### Work task
The listing must be copied out in full and exactly; no images go with it.

◇ ◇ ◇ ◇ ◇ ◇ ◇

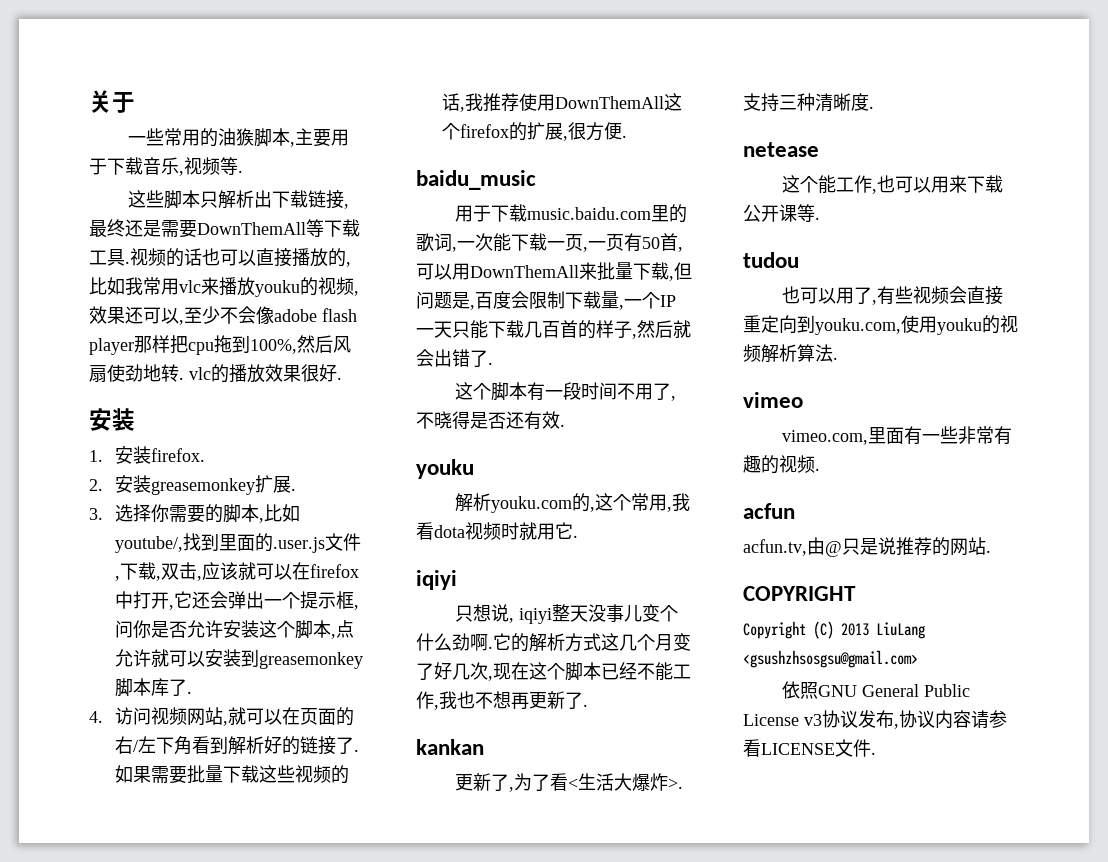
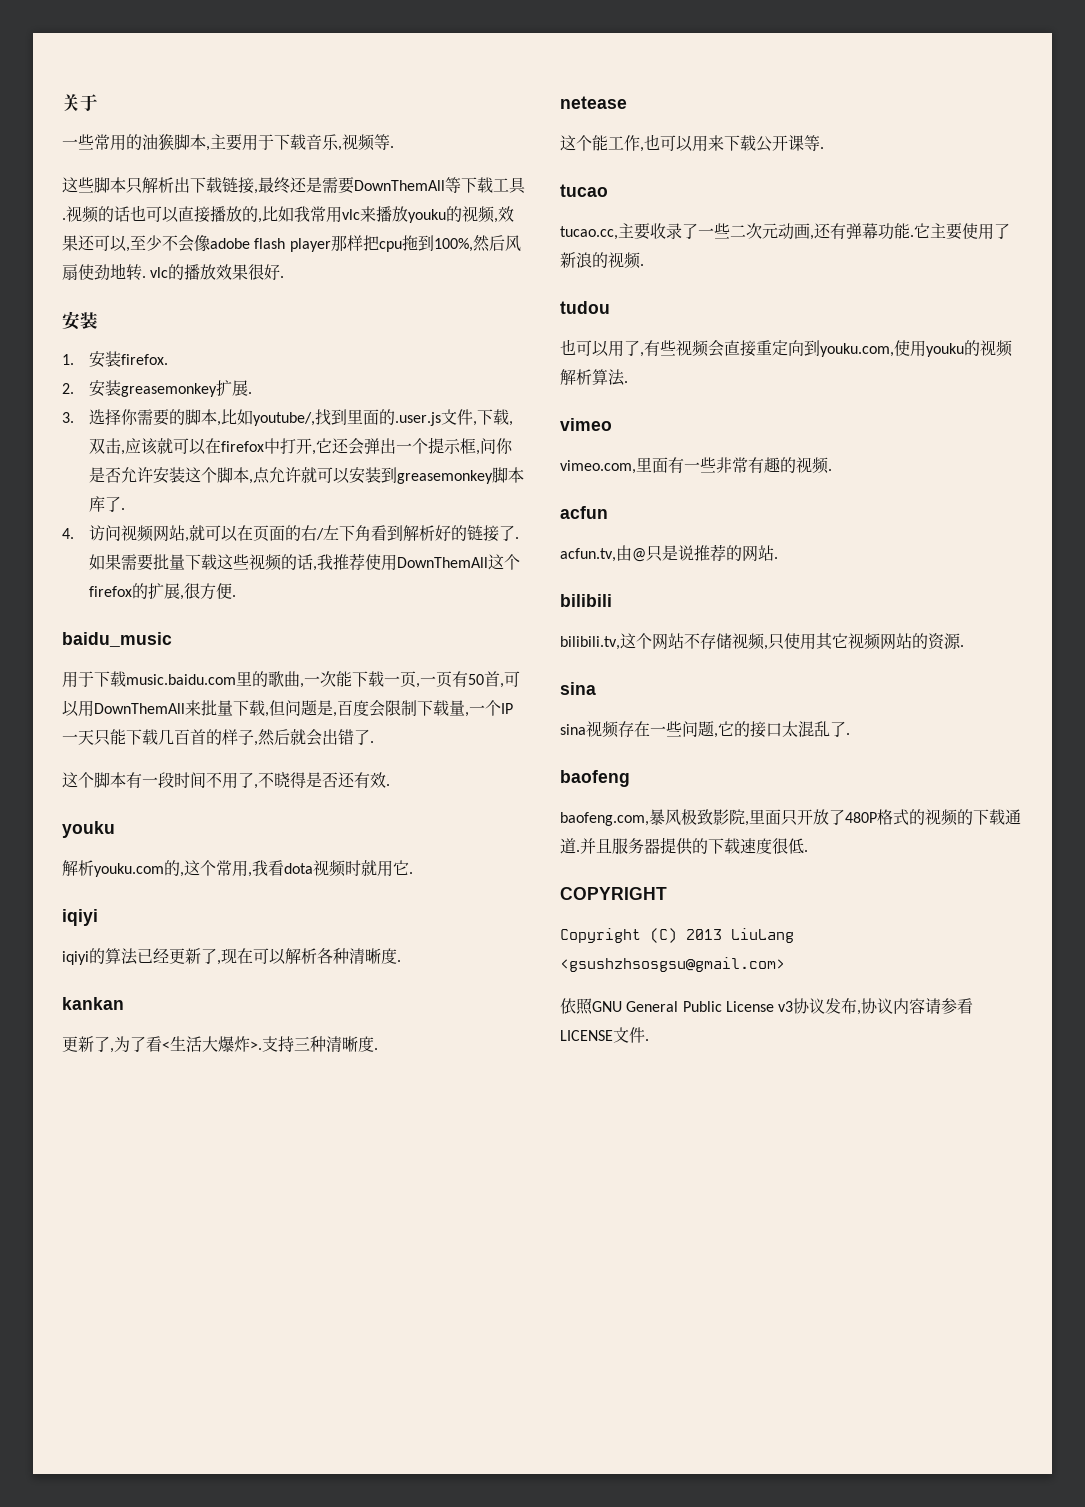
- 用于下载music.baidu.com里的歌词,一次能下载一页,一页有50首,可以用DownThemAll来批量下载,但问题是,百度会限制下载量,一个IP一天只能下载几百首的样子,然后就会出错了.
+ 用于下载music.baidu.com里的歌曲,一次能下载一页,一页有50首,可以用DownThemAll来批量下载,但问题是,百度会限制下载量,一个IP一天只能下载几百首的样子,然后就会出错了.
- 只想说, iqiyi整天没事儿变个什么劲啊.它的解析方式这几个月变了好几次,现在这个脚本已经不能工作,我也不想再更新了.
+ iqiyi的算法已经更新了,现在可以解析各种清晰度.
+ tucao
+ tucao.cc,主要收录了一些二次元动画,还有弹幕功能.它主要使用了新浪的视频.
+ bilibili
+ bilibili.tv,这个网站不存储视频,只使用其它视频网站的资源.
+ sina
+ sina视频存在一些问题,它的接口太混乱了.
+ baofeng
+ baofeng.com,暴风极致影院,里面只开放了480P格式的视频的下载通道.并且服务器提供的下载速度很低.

◇ ◇ ◇ ◇ ◇ ◇ ◇

### Solution
- 用于下载music.baidu.com里的歌词,一次能下载一页,一页有50首,可以用DownThemAll来批量下载,但问题是,百度会限制下载量,一个IP一天只能下载几百首的样子,然后就会出错了.
+ 用于下载music.baidu.com里的歌曲,一次能下载一页,一页有50首,可以用DownThemAll来批量下载,但问题是,百度会限制下载量,一个IP一天只能下载几百首的样子,然后就会出错了.
- 只想说, iqiyi整天没事儿变个什么劲啊.它的解析方式这几个月变了好几次,现在这个脚本已经不能工作,我也不想再更新了.
+ iqiyi的算法已经更新了,现在可以解析各种清晰度.
+ tucao
+ tucao.cc,主要收录了一些二次元动画,还有弹幕功能.它主要使用了新浪的视频.
+ bilibili
+ bilibili.tv,这个网站不存储视频,只使用其它视频网站的资源.
+ sina
+ sina视频存在一些问题,它的接口太混乱了.
+ baofeng
+ baofeng.com,暴风极致影院,里面只开放了480P格式的视频的下载通道.并且服务器提供的下载速度很低.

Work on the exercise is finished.